Tools for building GPU clusters
BSD 3-Clause "New" or "Revised" License
1.25k stars 326 forks source link

Deepops Slurm NCCL Fail #1303

Closed andrevianadf closed 7 months ago

andrevianadf commented 10 months ago

Environment:

ansible [core 2.11.12] config file = None configured module search path = ['/nfs/home/fsuser/.ansible/plugins/modules', '/usr/share/ansible/plugins/modules'] ansible python module location = /opt/deepops/env/lib/python3.10/site-packages/ansible ansible collection location = /nfs/home/fsuser/.ansible/collections:/usr/share/ansible/collections executable location = /opt/deepops/env/bin/ansible python version = 3.10.12 (main, Nov 20 2023, 15:14:05) [GCC 11.4.0] jinja version = 2.11.3 libyaml = True

Operating System: Ubuntu 22.04 DeepOps version: 23.08

Issue Description:

I've deployed a Slurm cluster using Deepops.
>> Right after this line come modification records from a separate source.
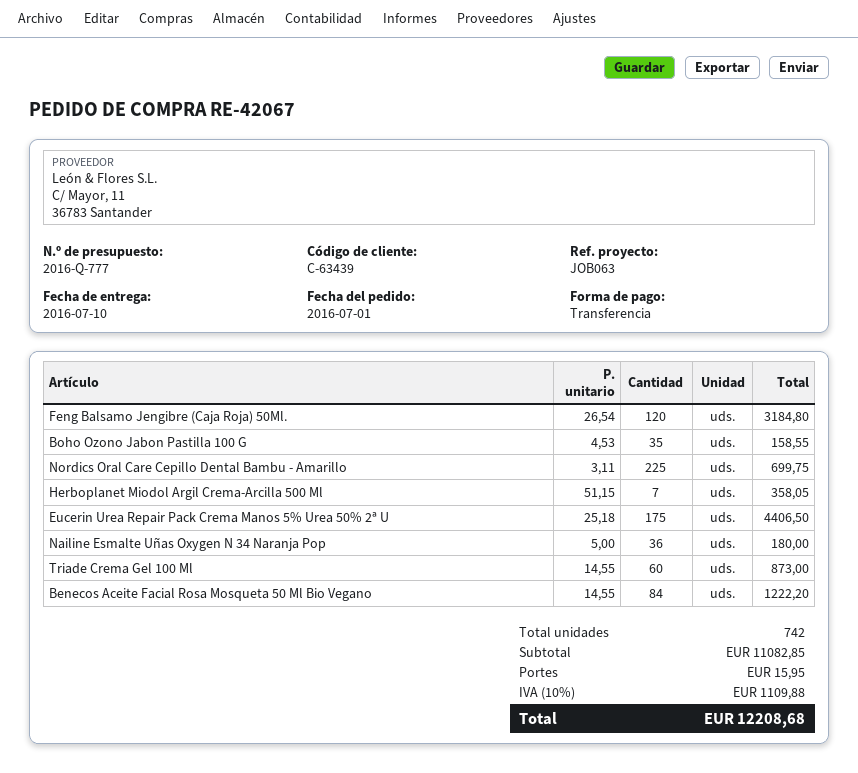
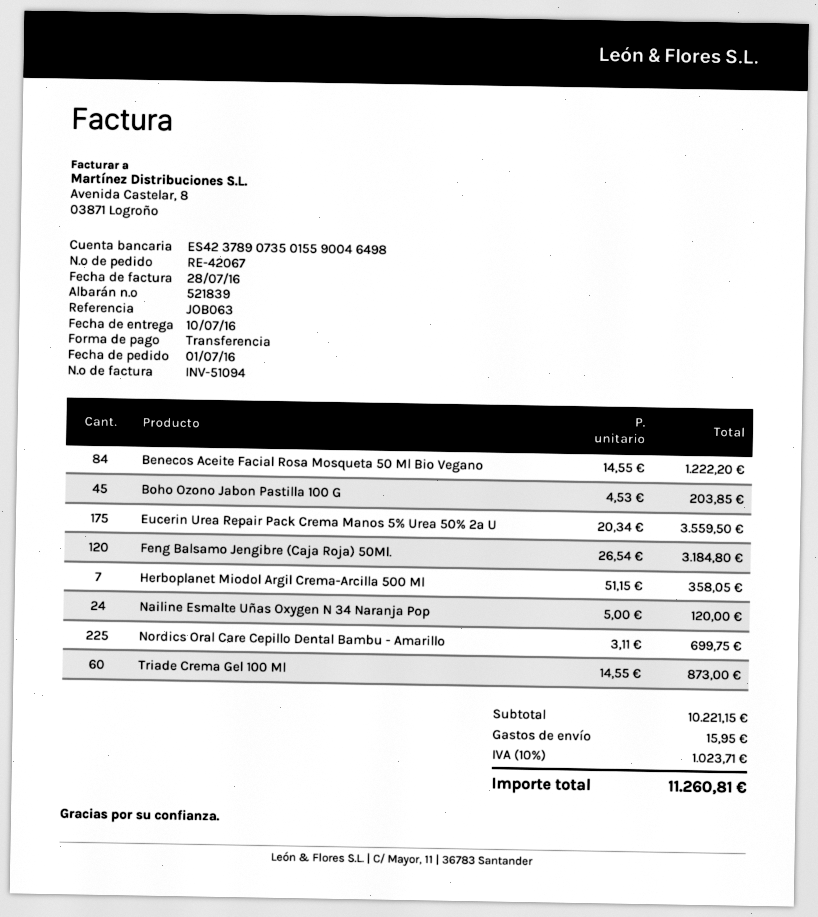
Boho Ozono Jabon Pastilla 100 G: 35 x 4.53 = 158.55 -> 45 x 4.53 = 203.85
Eucerin Urea Repair Pack Crema Manos 5% Urea 50% 2ª U: 175 x 25.18 = 4406.50 -> 175 x 20.34 = 3559.50
Nailine Esmalte Uñas Oxygen N 34 Naranja Pop: 36 x 5.00 = 180.00 -> 24 x 5.00 = 120.00
subtotal: 11082.85 -> 10221.15
tax: 10% = 1109.88 -> 10% = 1023.71
total: 12208.68 -> 11260.81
I have one master node and 8 GPU nodes (8xH100) with Infiniband. Everything seems to work fine, but the slurm-validation.yml fails. I tested IB, NCCL locally, docker+GPU, srum nvidia-smi works with multiple nodes.

Error Message:

ansible [core 2.11.12] config file = None configured module search path = ['/nfs/home/fsuser/.ansible/plugins/modules', '/usr/share/ansible/plugins/modules'] ansible python module location = /opt/deepops/env/lib/python3.10/site-packages/ansible ansible collection location = /nfs/home/fsuser/.ansible/collections:/usr/share/ansible/collections executable location = /opt/deepops/env/bin/ansible python version = 3.10.12 (main, Nov 20 2023, 15:14:05) [GCC 11.4.0] jinja version = 2.11.3 libyaml = True

github-actions[bot] commented 8 months ago

This issue is stale because it has been open for 60 days with no activity. Please update the issue or it will be closed in 7 days.

mkunin-work commented 7 months ago

From your error message it is not possible to see what is the failure. Could you please attach the full log (running with -vvv)?